◆ Task item: Using the records below, give again exactly the lines from the line that contains "-> [193,385,238,400] l’origin" through the line that contains "-> [106,774,151,789] l’origin", both ends included, and only those.

◆ Data to use:
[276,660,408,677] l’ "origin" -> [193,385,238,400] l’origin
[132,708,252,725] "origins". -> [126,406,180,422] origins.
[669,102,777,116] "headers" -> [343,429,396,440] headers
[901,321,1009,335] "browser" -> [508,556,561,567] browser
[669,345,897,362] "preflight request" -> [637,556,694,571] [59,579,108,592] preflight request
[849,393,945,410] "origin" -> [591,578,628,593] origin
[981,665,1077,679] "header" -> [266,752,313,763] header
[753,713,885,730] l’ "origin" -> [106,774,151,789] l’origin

---

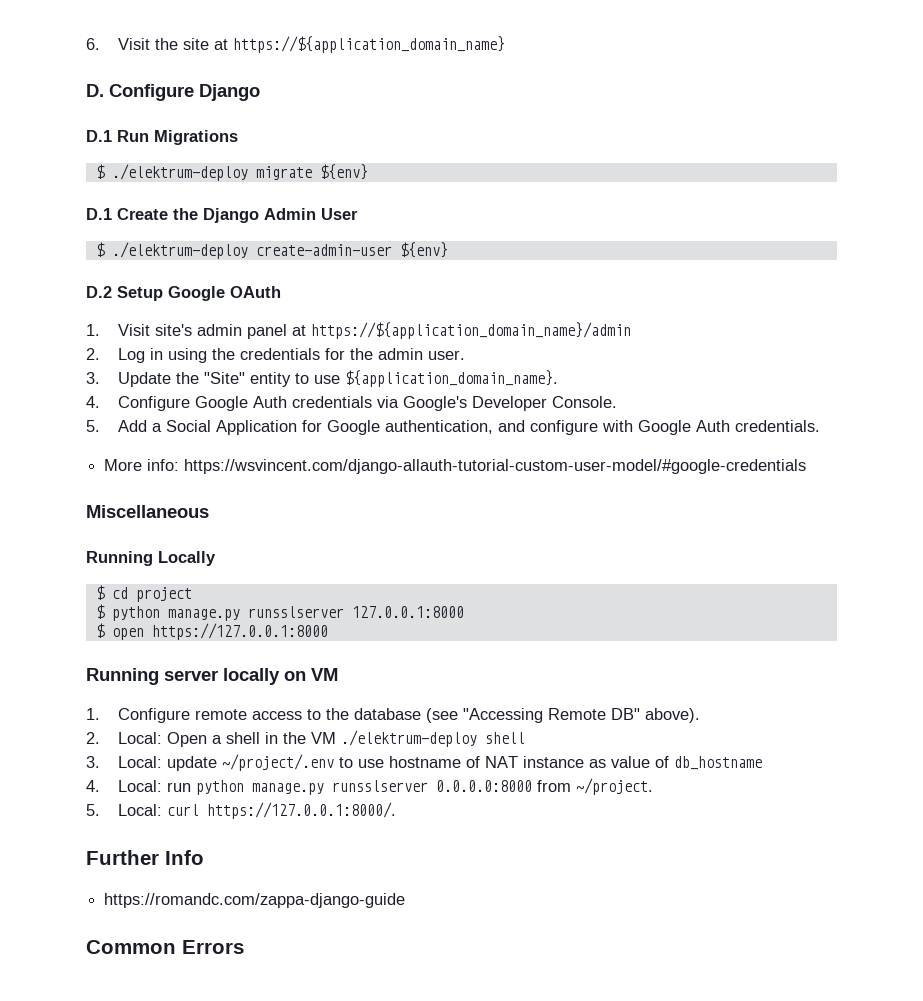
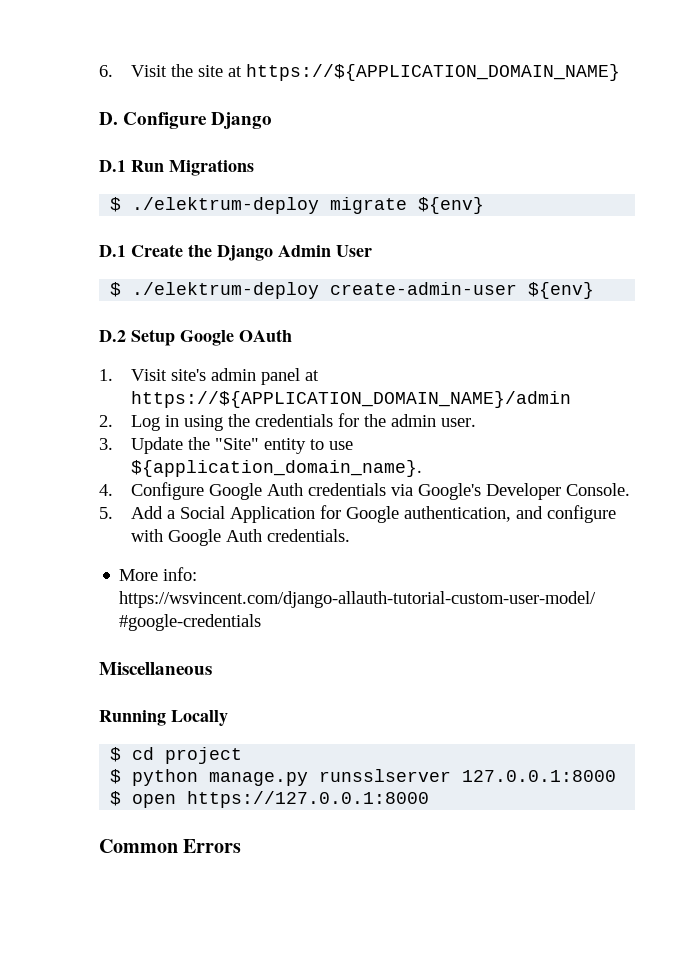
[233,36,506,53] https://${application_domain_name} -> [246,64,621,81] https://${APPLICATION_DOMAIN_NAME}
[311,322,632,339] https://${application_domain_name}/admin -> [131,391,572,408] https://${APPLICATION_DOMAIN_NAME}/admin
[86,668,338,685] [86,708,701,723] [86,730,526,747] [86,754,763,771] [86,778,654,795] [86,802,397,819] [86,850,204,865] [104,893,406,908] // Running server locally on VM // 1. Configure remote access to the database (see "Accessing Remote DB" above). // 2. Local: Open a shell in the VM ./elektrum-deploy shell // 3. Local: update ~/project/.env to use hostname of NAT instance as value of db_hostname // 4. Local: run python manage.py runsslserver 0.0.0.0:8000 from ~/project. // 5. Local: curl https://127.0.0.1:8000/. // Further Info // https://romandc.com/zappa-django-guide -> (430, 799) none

--

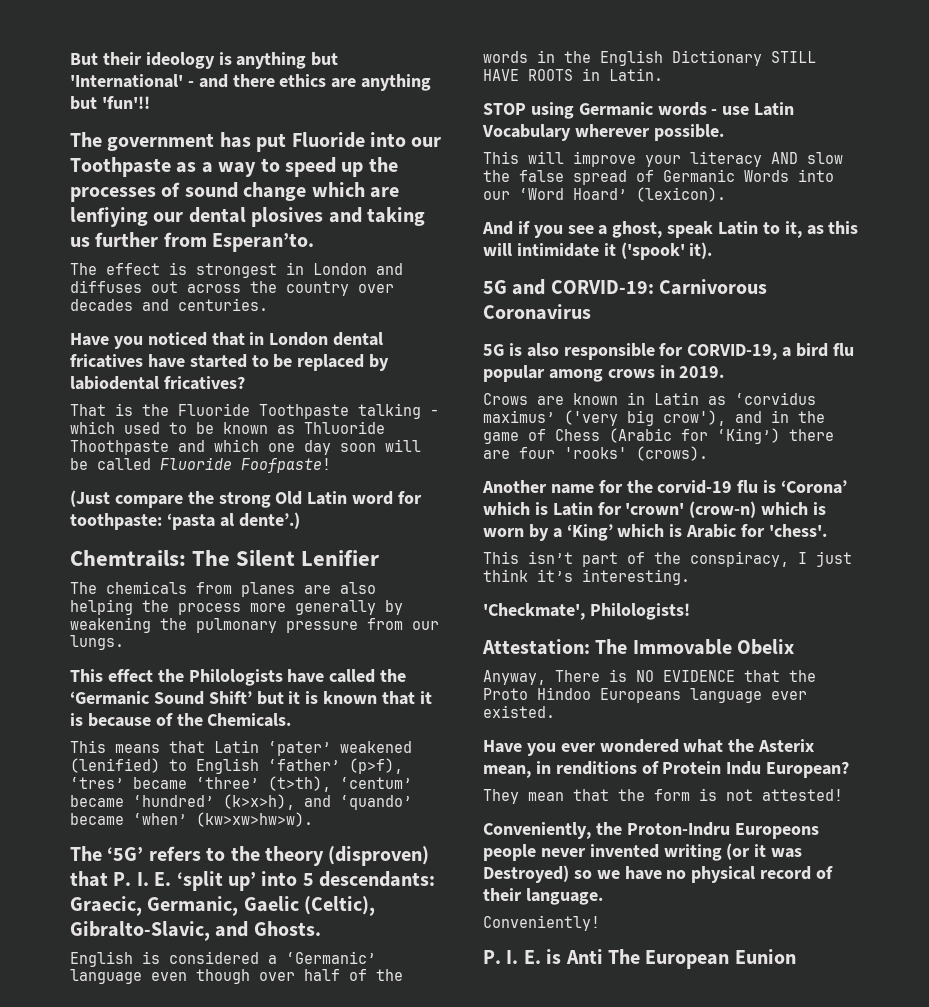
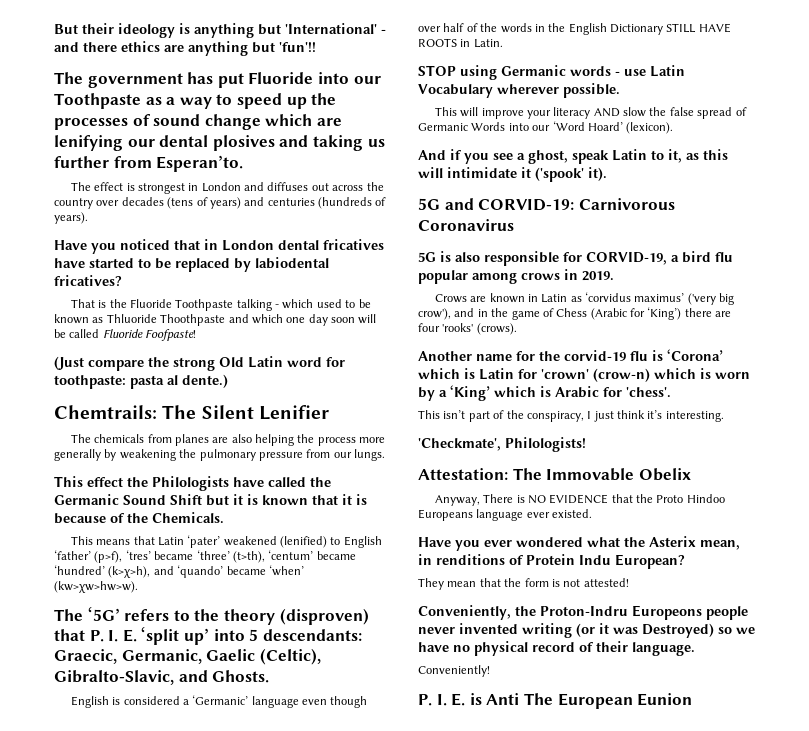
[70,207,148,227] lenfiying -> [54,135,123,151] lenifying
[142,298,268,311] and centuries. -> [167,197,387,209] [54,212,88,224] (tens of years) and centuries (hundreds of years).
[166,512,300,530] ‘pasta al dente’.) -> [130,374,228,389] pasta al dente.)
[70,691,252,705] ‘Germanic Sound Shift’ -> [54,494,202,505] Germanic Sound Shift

◆ Reply:
[276,660,408,677] l’ "origin" -> [193,385,238,400] l’origin
[132,708,252,725] "origins". -> [126,406,180,422] origins.
[669,102,777,116] "headers" -> [343,429,396,440] headers
[901,321,1009,335] "browser" -> [508,556,561,567] browser
[669,345,897,362] "preflight request" -> [637,556,694,571] [59,579,108,592] preflight request
[849,393,945,410] "origin" -> [591,578,628,593] origin
[981,665,1077,679] "header" -> [266,752,313,763] header
[753,713,885,730] l’ "origin" -> [106,774,151,789] l’origin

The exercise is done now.